Adela me decía que teníamos que hablar ahora que la nena se había ido con sus amigas. Me decía que ella ya no podía vivir así, que yo sabía bien que ser detective privado no nos permitía vivir decorosamente; que si en lugar de dejar  las clases de historia y de literatura en el colegio inglés hubiera hecho méritos para que me renovaran el contrato, no seríamos ricos porque con la docencia nadie se hace rico, pero al menos tendríamos otras relaciones; que era un muerto de hambre, si no fuera por ella que tuvo la mala suerte de perder a sus padres y heredar los campos de Santa Fe, y que la renta de la chacra de Máximo Paz y la cría de vacas le permitirán a ella tener otra clase de vida, la que se merece. Yo no prestaba mucha atención, ese discurso lo conocía de memoria, lo venía recitando desde el día en que volvimos de la escribanía y se transformó en una mujer rica con aires de hacendada. Para mí lo único que tenía ella  era la pretensión de aparentar, por eso había dejado de usar el apellido de casada y adoptó los de su madre, de rancia aristocracia. Yo soy un ratón de archivos, busco información para otros, paso las horas  entre papeles, observo encubierto la vida de los demás, trato de ser invisible. Es cierto que por esos días  tenía pocos casos, pero eran  importantes. Si  lograba resolver alguno, entraría buen dinero. Había que ser paciente. Como colaborador de uno o dos empresarios que espiaban a sus socios o a sus esposas jóvenes, apenas tenía para vivir. Claro que lo que más dinero deja son las esposas celosas y los maridos que, por no ceder nada en el divorcio, buscan amantes y otras traiciones conyugales. Yo prefiero los casos policiales, pero hoy no son muchos los que me contratan para asesorarlos. En el pasado colaboré en hechos resonantes,  en secuestros extorsivos, en crímenes, en desapariciones de personas. Hay que entender, a veces se sube  la cuesta  y otras se baja.
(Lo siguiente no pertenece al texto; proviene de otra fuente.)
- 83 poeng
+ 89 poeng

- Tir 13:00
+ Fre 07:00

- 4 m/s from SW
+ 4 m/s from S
Mi mujer se levantó indignada porque yo no le prestaba atención y no lograba  sacarme de quicio con  sus reproches, me tiró las llaves de casa, dijo algo así como que me vaya al carajo, que a ese departamento oscuro y maloliente de pocos metros cuadrados no volvería, que para qué se casó conmigo, que habían tenido razón sus padres y que la nena estaba de acuerdo en mudarse con ella. Y se alejó. Me dejó así, después de dieciséis años.
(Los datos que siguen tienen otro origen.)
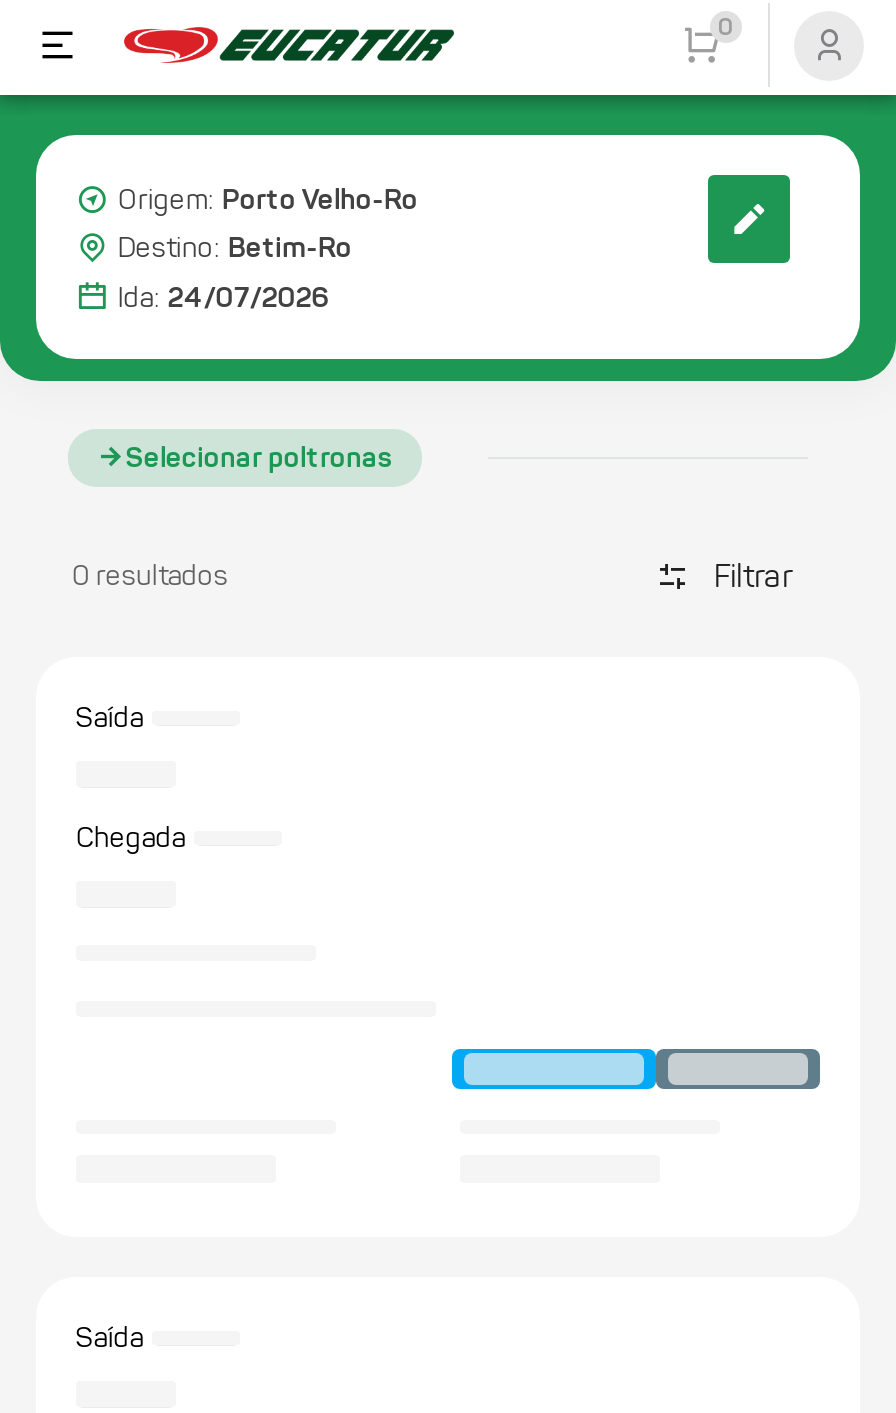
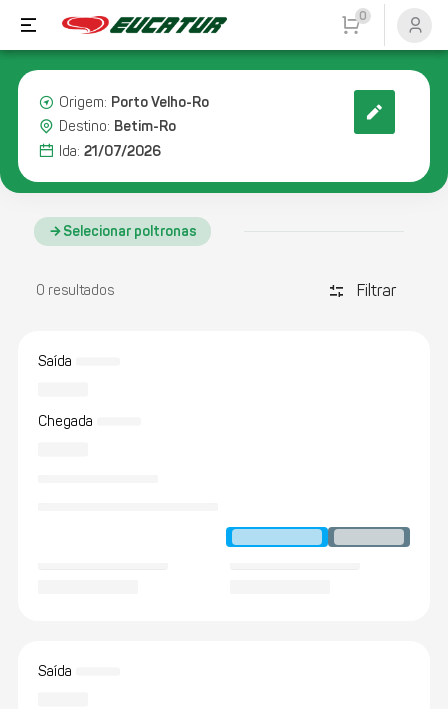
- Ida: 24/07/2026
+ Ida: 21/07/2026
El hombre de la mesa de al lado también se levantó, tomó el libro, o lo que quedaba de él, y la pipa y se fue. Esperé que caminara unos diez metros, cuando dio vuelta en el recodo de  la galería, me acerqué a la mesa para ver qué había estado destruyendo, y recogí algunos pedazos de papel. Para mi sorpresa, eran relatos de Sherlock Holmes de Arthur Conan Doyle.